ROME (AP) _ Premier Massimo D'Alema has survived a political storm in his first 100 days leading Italy's center-left government, but he still has much to weather.

This spring, Italy faces a referendum on whether to abolish its notoriously shaky electoral system, the election of a new head of state and voting for the European Parliament. All three already have touched off heated disputes.

D'Alema's troubles began when former Premier Romano Prodi, a political ally, announced he was creating his own list of candidates for the June 13 European Parliament elections. That angered another D'Alema ally, former President Francesco Cossiga, whose followers helped give D'Alema a majority.

Cossiga brought the coalition to the brink of collapse by threatening to pull his ministers out of the majority.

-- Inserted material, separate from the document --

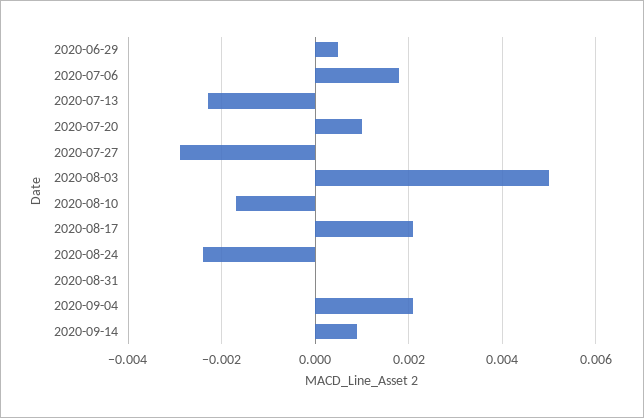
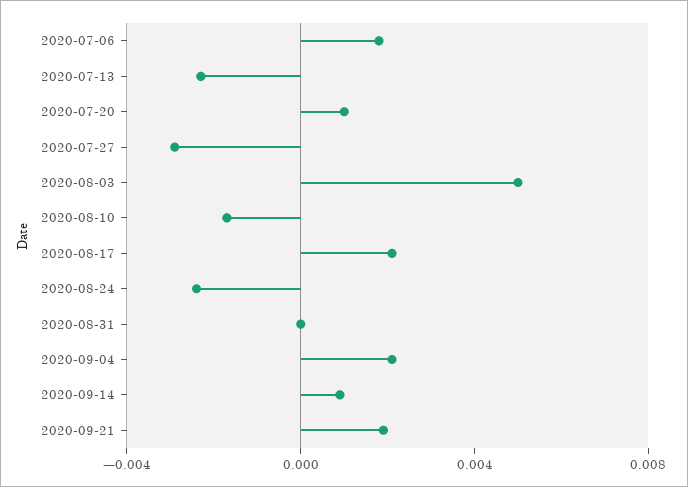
2020-06-29: 0.0005 -> none
2020-09-21: none -> 0.002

Coalition partners reaffirmed their commitment to the new government, and Cossiga backed off.

Still, the European elections remain a touchy subject. In part to placate Cossiga, D'Alema's government is pushing for a law blocking mayors from seeking seats in the European Parliament _ a move seen as retaliation toward Prodi, whose list of candidates includes Rome's mayor.

On Saturday, D'Alema told the Prodi camp that its initiative for the European elections was a legitimate one, but cautioned it from going too far and breaking the coalition's cohesion.

The next sticky issue is the nonbinding referendum on abolishing Italy's proportional electoral law, blamed for giving tiny parties more weight than they would deserve from their number of votes.

D'Alema's coalition is split over whether to rush out a law to reform the system and pre-empt the referendum, which Italy's constitutional court has said must be held by June if no law is passed.

Also, Parliament's election of a new Italian president between April 28 and May 28 has lawmakers squabbling over whether to re-elect Oscar Luigi Scalfaro to another seven-year term.

Italy can't have parliamentary elections in the months immediately preceding a presidential election, but the government could call early elections to seek stronger support once a new head of state is chosen.

``Instability is a luxury no country can permit itself,'' D'Alema recently told a group of economists. But he insisted that his coalition ``is neither more quarrelsome nor more divided than others.''

D'Alema formed Italy's 55th postwar government after Prodi's 2 1/2-year coalition collapsed due to a defection of a Communist ally. If no early elections are called, Parliament's term would run out in 2001.